Pictures do not belong in the copy; transcribe everything else in the records exactly.

□ □ □ □ □ □ □

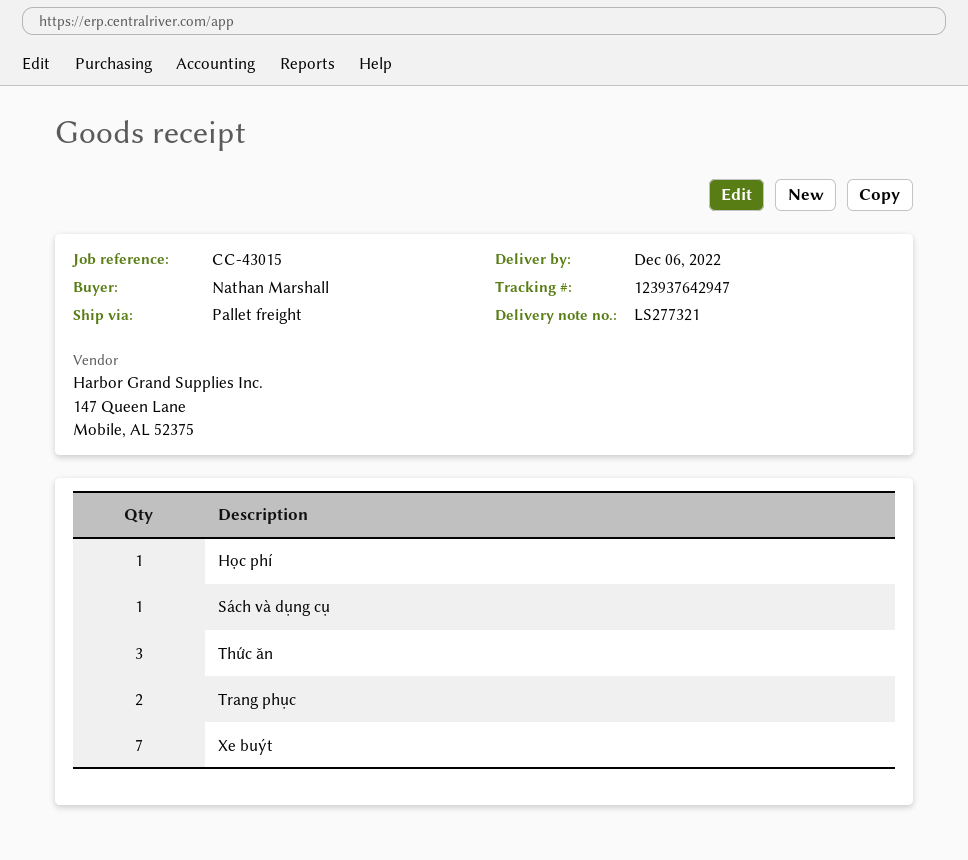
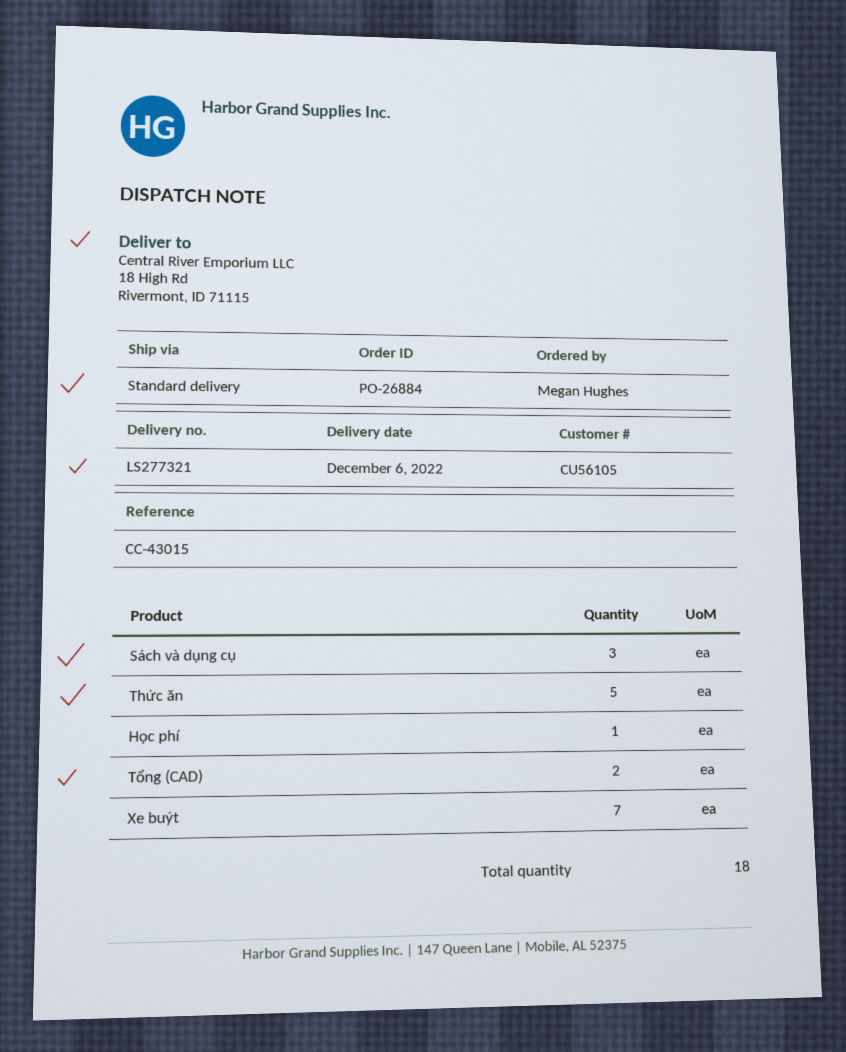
ordered by: Nathan Marshall -> Megan Hughes
shipping method: pallet freight -> standard
Sách và dụng cụ: 1 -> 3
Thức ăn: 3 -> 5
Trang phục: 2 -> none
Tổng (CAD): none -> 2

□ □ □ □ □ □ □

▶ Output for this exercise:
ordered by: Nathan Marshall -> Megan Hughes
shipping method: pallet freight -> standard
Sách và dụng cụ: 1 -> 3
Thức ăn: 3 -> 5
Trang phục: 2 -> none
Tổng (CAD): none -> 2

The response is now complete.